If the insurance company will not cover the ultra-expensive, single-dose therapy, then the patient or family will. Most patients and families cannot afford these potential cures and they instead will be forced to rely upon the standard treatment(s) and cross their fingers.

One intractable dilemma, however, is that as people live longer, they require more health care because of additional diseases or disorders concurrent with a primary disease or disorder like cancer. These comorbidities, as they are known, automatically jack up the cost of care.

To prevent healthcare costs from mushrooming out of control, especially now with CAR-T and other budding programs, the entire US healthcare system has to shift in a fundamental manner not seriously addressed in either Obamacare or the recent GOP proposals to repeal and replace it.

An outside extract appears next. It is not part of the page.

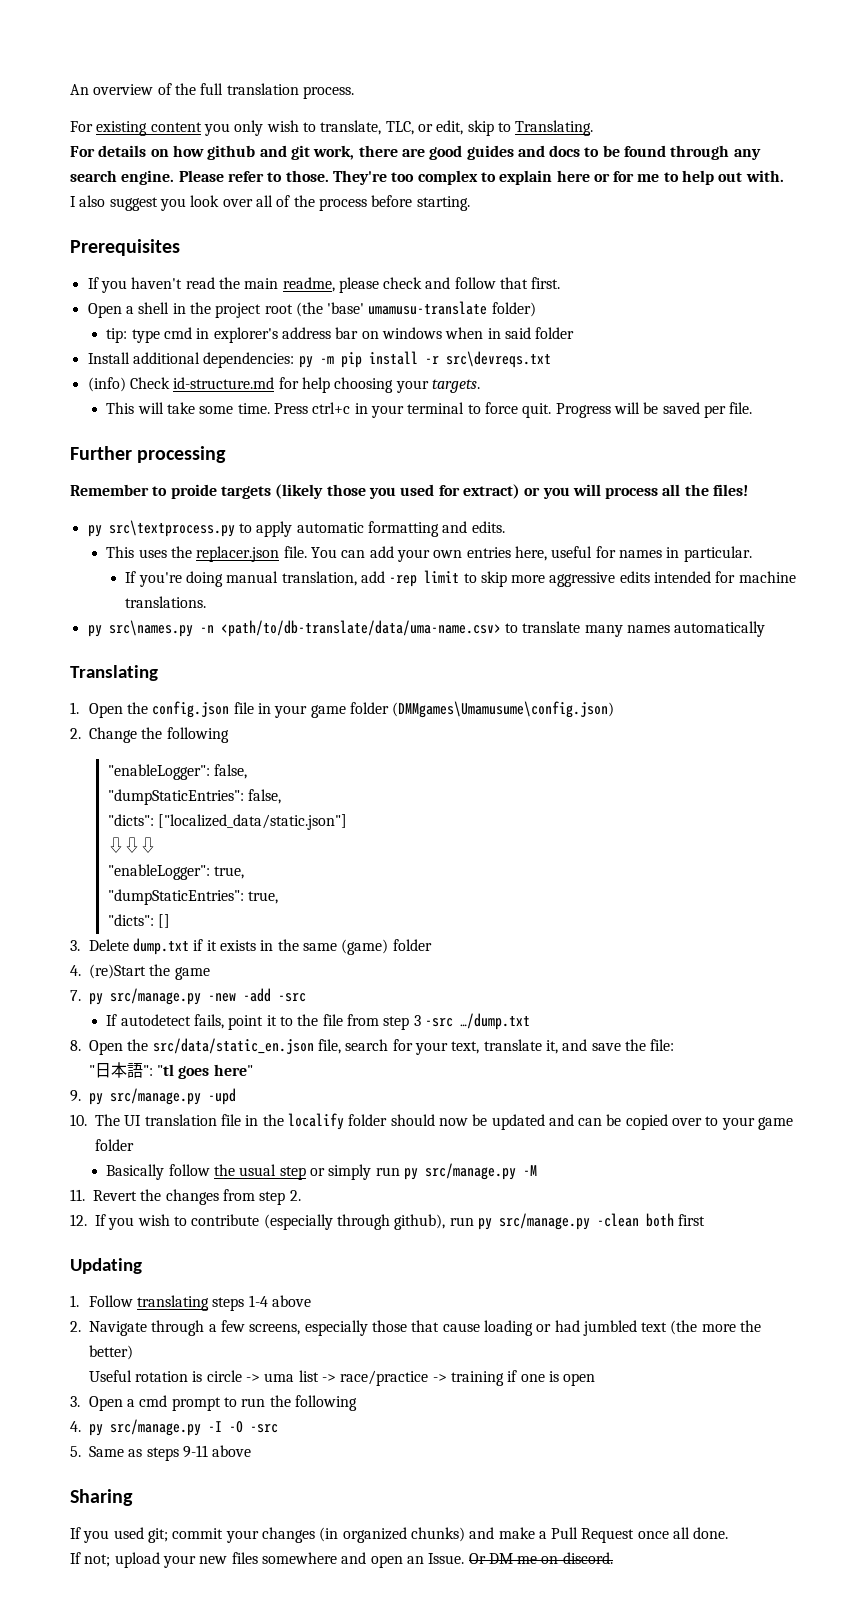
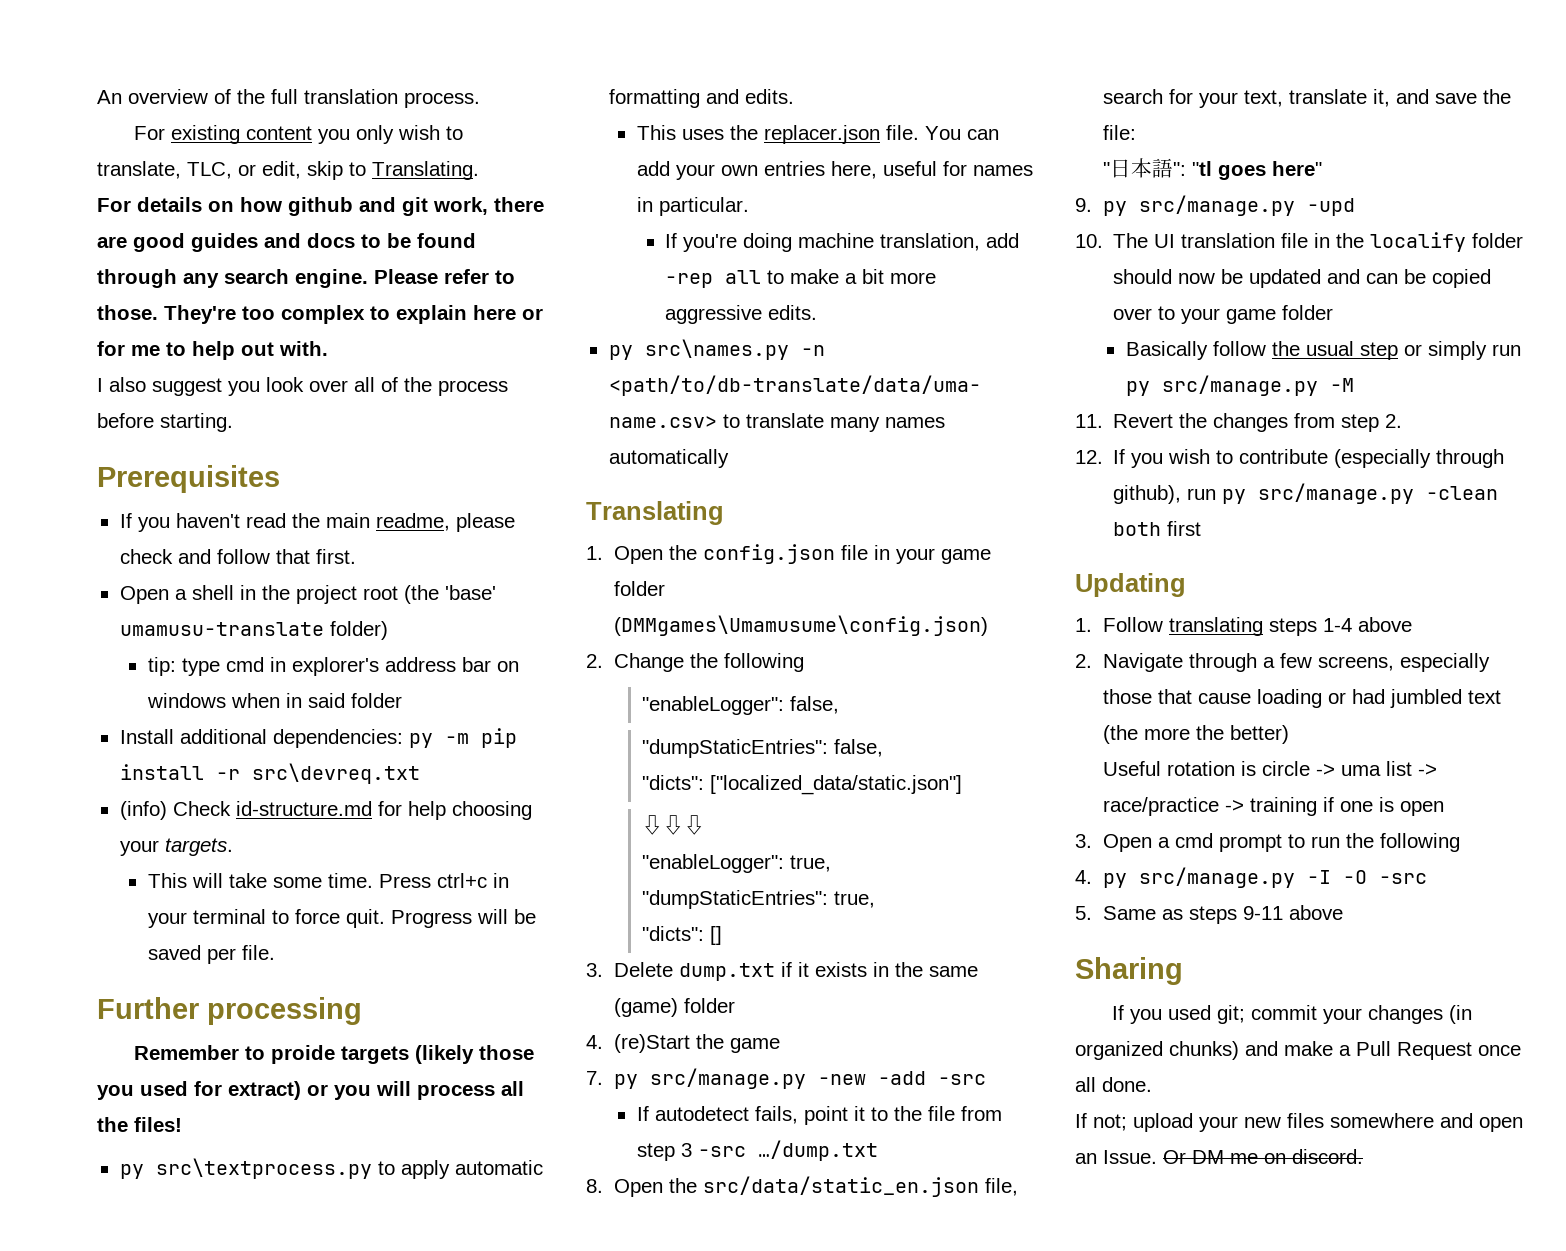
- Install additional dependencies: py -m pip install -r src\devreqs.txt
+ Install additional dependencies: py -m pip install -r src\devreq.txt
- If you're doing manual translation, add -rep limit to skip more aggressive edits intended for machine translations.
+ If you're doing machine translation, add -rep all to make a bit more aggressive edits.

As in the UK and Canada, among other nations, we need to alter our national mindset so everyone unconsciously practices preventive car and takes responsibility for their health, embraces the notion of treating patients with the right drug–with the freedom of advanced technology being covered by insurance.

We’re now “hitting the wall” on the cost issue. Whether it’s a universal payer system, a government-run and -funded system or a hybrid like it is currently, we’re much closer with these new gene therapies to making a national decision which way we’re going.